Schall kann an Prüfkörpern reflektiert, gestreut oder transmittiert werden. Im einfachsten Fall erzeugt ein Sender Schallwellen, die von einem Empfängerprüfkopf erfasst werden und in elektrische Signale umgewandelt werden. Die gewonnenen Daten können bildlich als sogenannte A-, B-, C-, D-Scans dargestellt werden. [3]

In den letzten Jahren wurden neue breitbandige Ultraschallwandler entwickelt, um auch Wellenübertragung zwischen Luft und festen Wandlermedien erzeugen und empfangen zu können. [4] Als Koppelmedium zwischen Sender und Objektempfänger kann beim Luftultraschall die Raumluft genutzt werden. Hierbei hat der Luftultraschall einen großen Vorteil: Die aufwendigen Koppeltechniken der gängigen Ultraschallprüfungen werden beim Luftultraschall vermieden, da eine Messung unabhängig von der Oberflächenbeschaffenheit und der eventuellen elektrischen Leitfähigkeit des Körpers durchgeführt werden kann. Des Weiteren kann es hilfreich sein, dass für eine Messung lediglich wenige Zentimeter Abstand zum Objekt gehalten werden müssen. Oft entstehen Ankopplungsprobleme bei rauen Oberfläche oder wenn ein Eindringen des flüssigen Koppelmediums verhindert werden soll. Falls Bauteile geprüft werden, welche nur schwer zugänglich sind, ist es von großem Nutzen, dass eine Luftultraschallmessung genauso von nur einer Seite aus möglich ist. [1]

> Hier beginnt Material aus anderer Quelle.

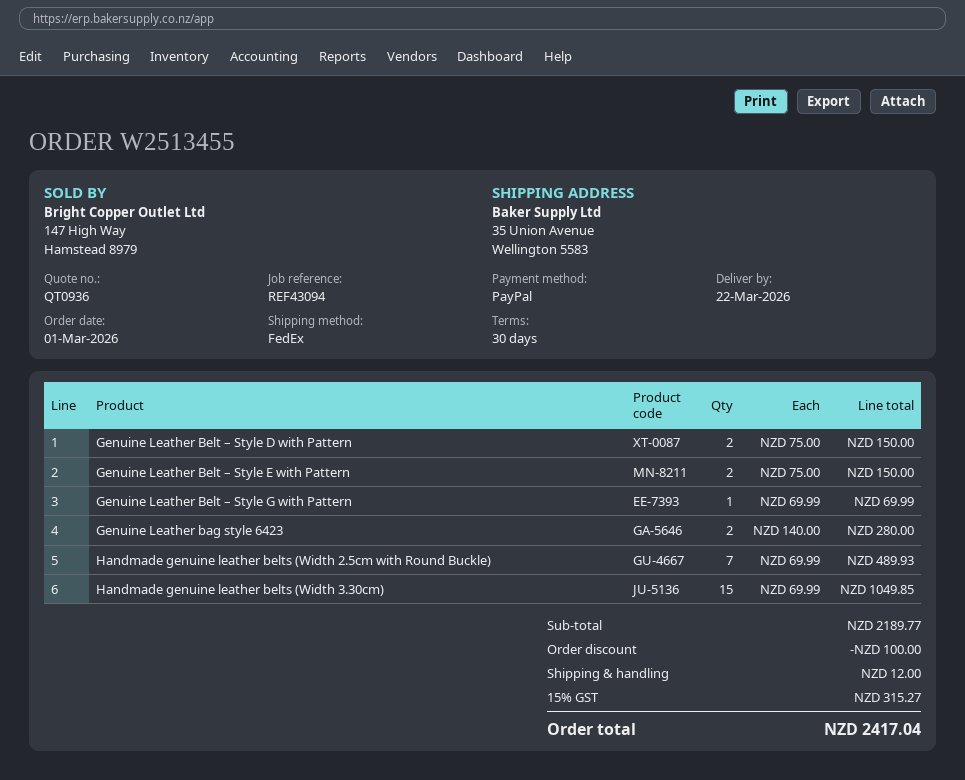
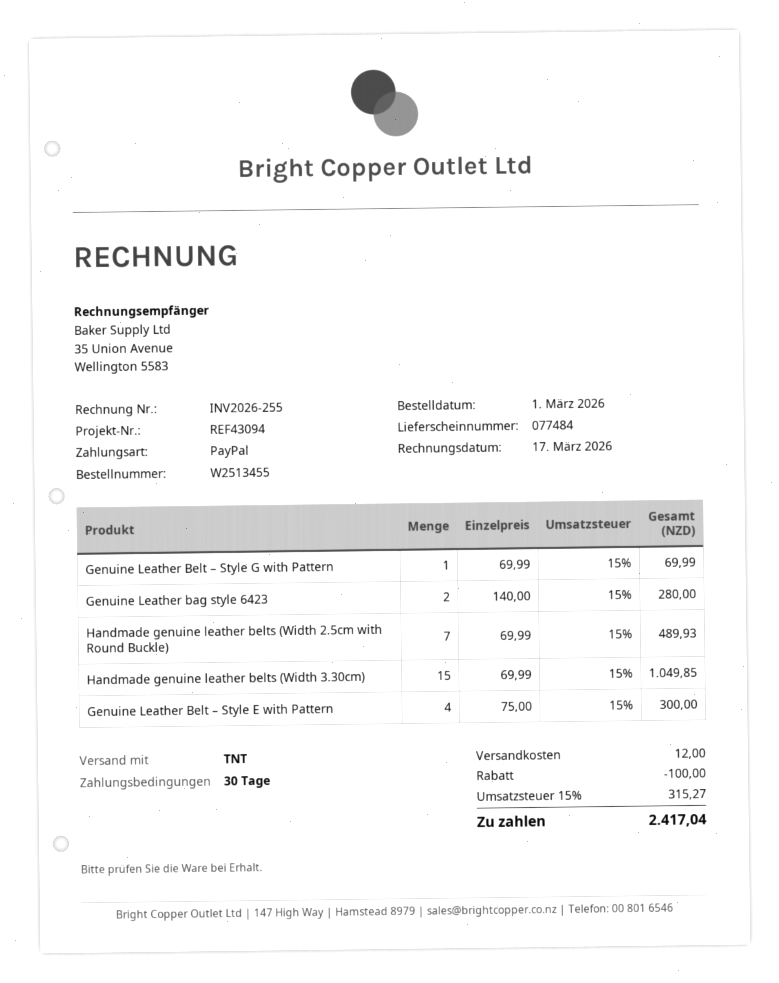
shipping method: FedEx -> TNT
Genuine Leather Belt – Style D with Pattern: 2 x 75.00 = 150.00 -> none
Genuine Leather Belt – Style E with Pattern: 2 x 75.00 = 150.00 -> 4 x 75.00 = 300.00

Mit dem Ultraschallverfahren ist es möglich Material- und Homogenitätsfehler zu detektieren. Außerdem lässt sich anhand der Durchlaufzeit eine quantitative Aussage über die Dicke des Prüfobjektes treffen.

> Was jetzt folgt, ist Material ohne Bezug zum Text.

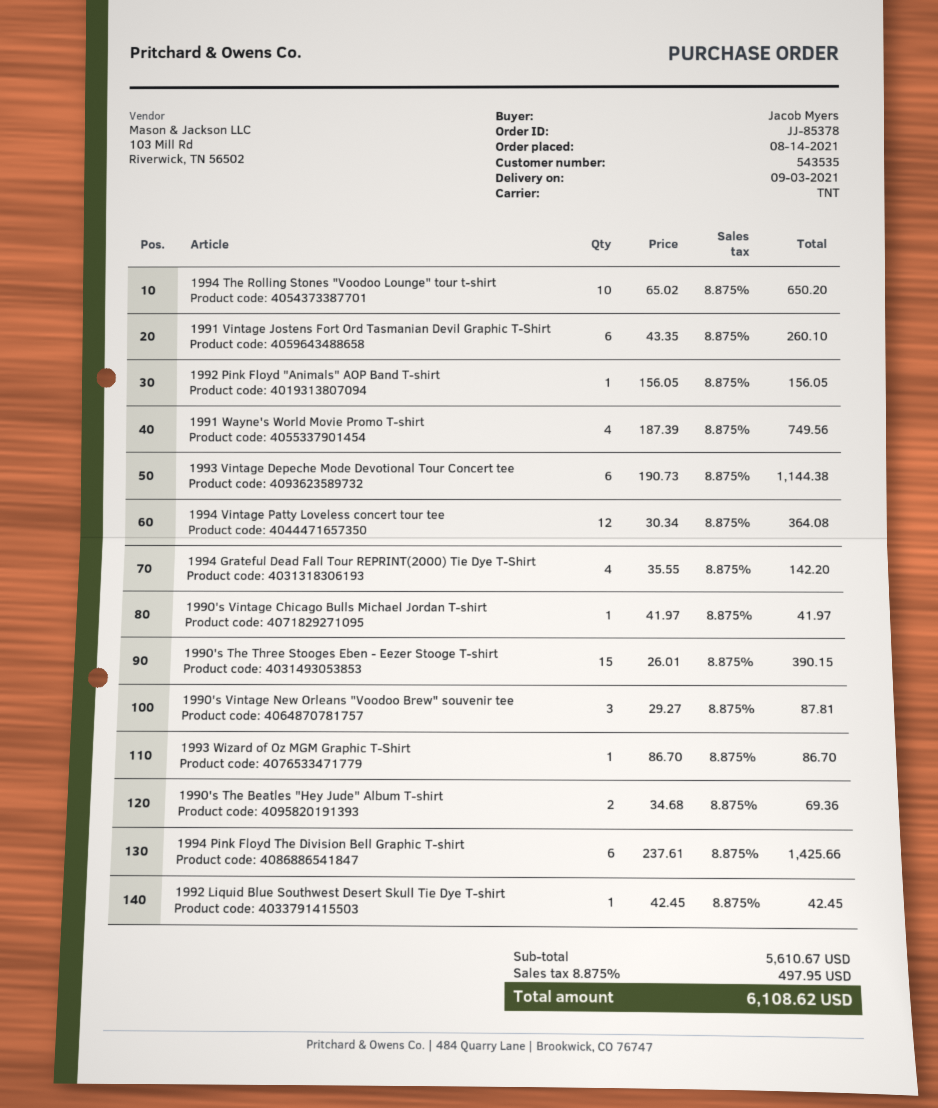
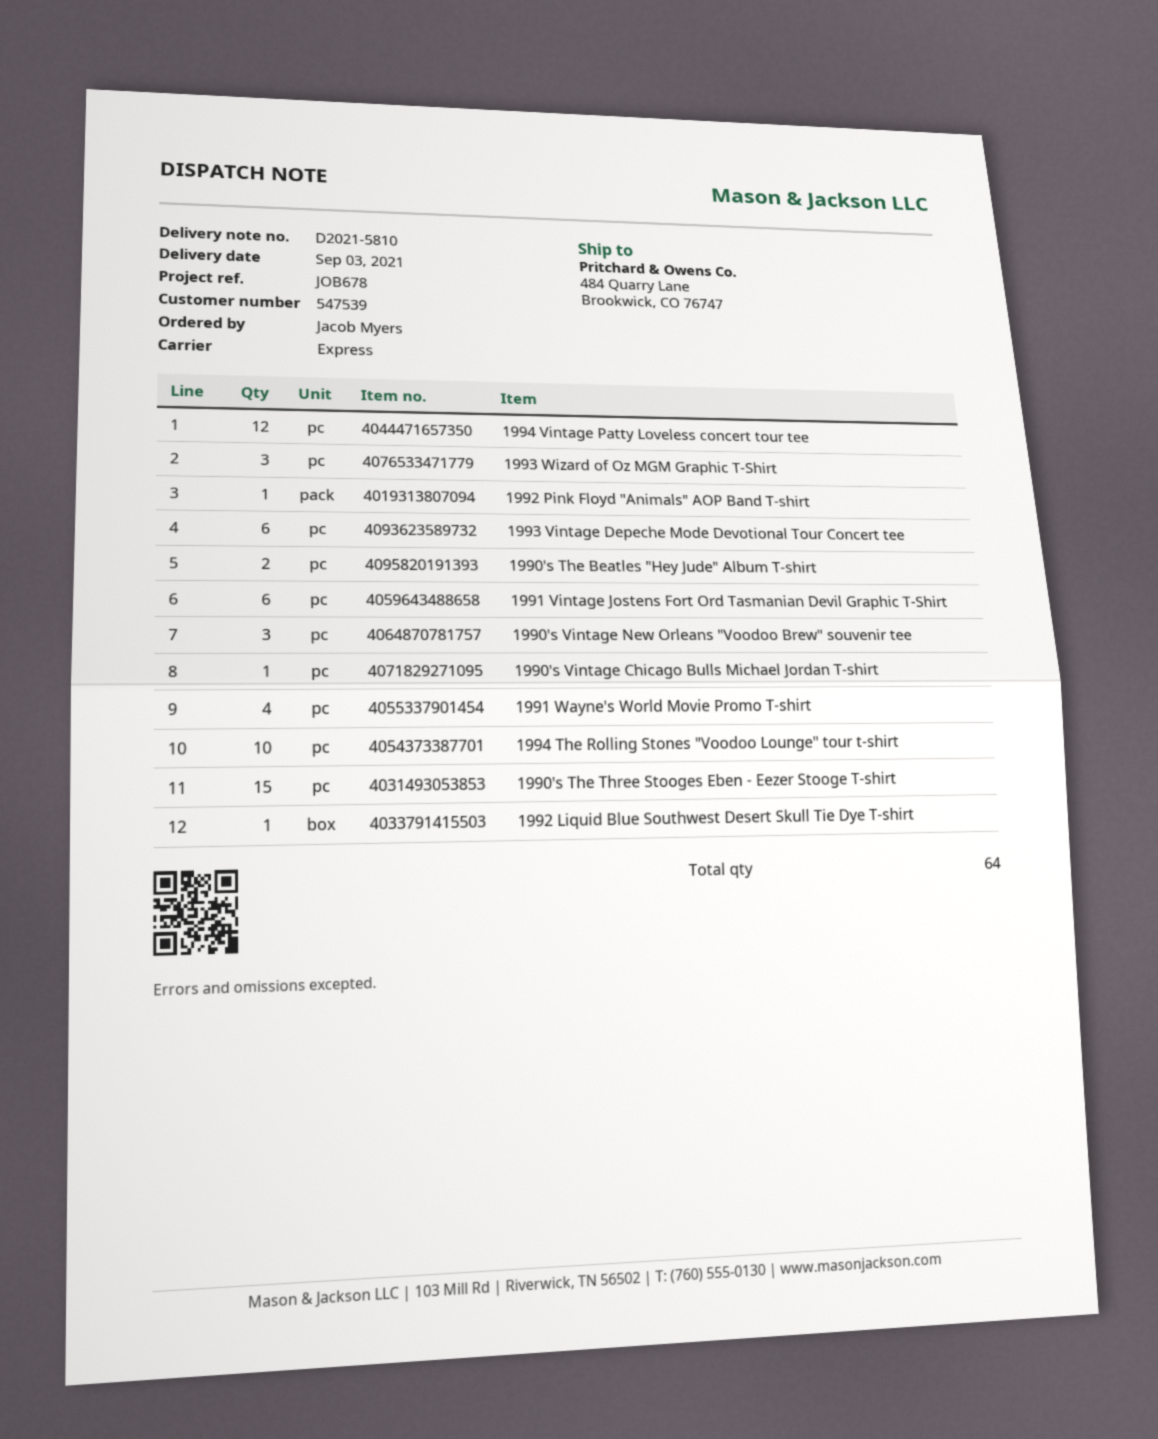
customer number: 543535 -> 547539
shipping method: TNT -> express
1994 Grateful Dead Fall Tour REPRINT(2000) Tie Dye T-Shirt: 4 -> none
1993 Wizard of Oz MGM Graphic T-Shirt: 1 -> 3
1994 Pink Floyd The Division Bell Graphic T-shirt: 6 -> none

Dieses Verfahren wird hauptsächlich herangezogen um einzelne Bauteile auf ihre Qualität zu prüfen, aber auch bei speziellen Anwendungen in der industriellen Serienanfertigung um wirtschaftliche Vorteile zu erzielen.

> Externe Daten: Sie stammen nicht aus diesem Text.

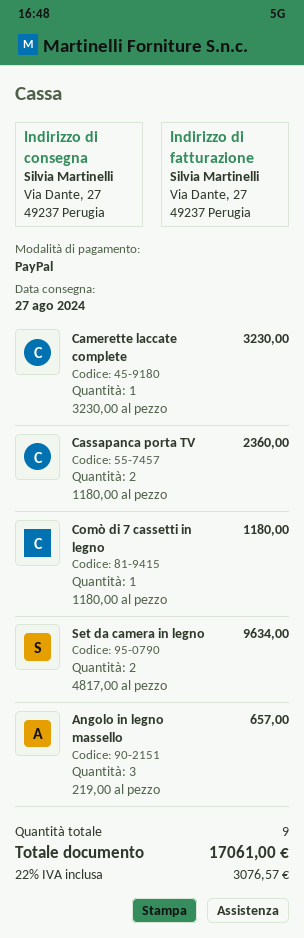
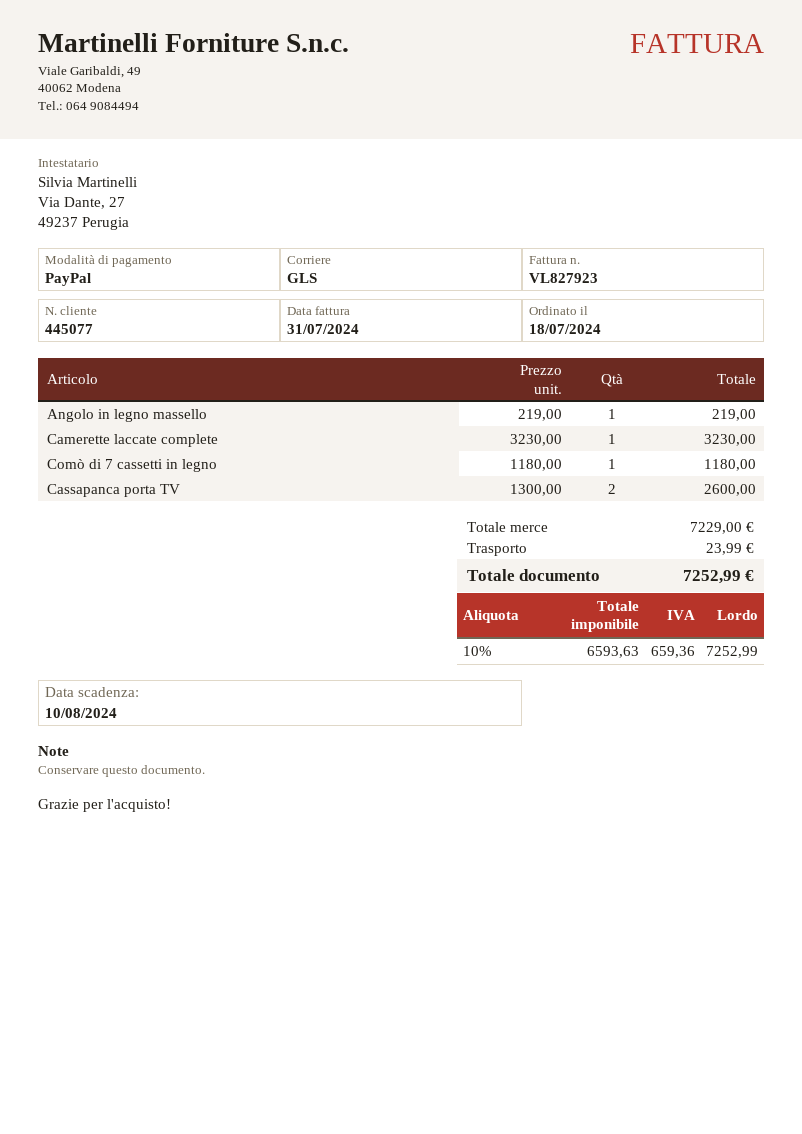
Cassapanca porta TV: 2 x 1180.00 = 2360.00 -> 2 x 1300.00 = 2600.00
Set da camera in legno: 2 x 4817.00 = 9634.00 -> none
Angolo in legno massello: 3 x 219.00 = 657.00 -> 1 x 219.00 = 219.00
shipping: none -> 23.99
tax: 22% = 3076.57 -> 10% = 659.36
total: 17061.00 -> 7252.99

Physikalische Grundlagen der Messmethode

Der große Unterschied der akustischen Widerstände Z (Impedanz = Wechselstromwiderstand / Eigenschaft der elektromagnetische Wellenausbreitung) der Luft als Koppelmedium zur Piezokeramik des Senders/Empfängers stellt eine Schwierigkeit dar, um die gleichen Ansätze des flüssigkeitsbasierenden Ultraschallverfahrens auf den Luftultraschall zu übertragen. Die Empfindlichkeit der eingesetzten Prüfköpfe lässt sich durch das Verhältnis von Sendespannung zu Empfangsspannung in der Luft beschreiben. Das nutzbare Spektrum des Frequenzbereiches wird durch die Impedanz der Luft nach oben eingegrenzt. [5] Zur Annäherung gibt es folgende Formel zur Ermittlung der Schallgeschwindigkeit eines Fluids (Substanz, unbegrenzt deformierbar und geben beliebig kleinen auf sie wirkenden Kräften nach [6]) aus der hydrodynamischen Gleichung: [5]

v_{ph} = c = \sqrt{\frac{\partial p}{\partial \rho}}   (1. Formel: Schallgeschwindigkeit Fluid)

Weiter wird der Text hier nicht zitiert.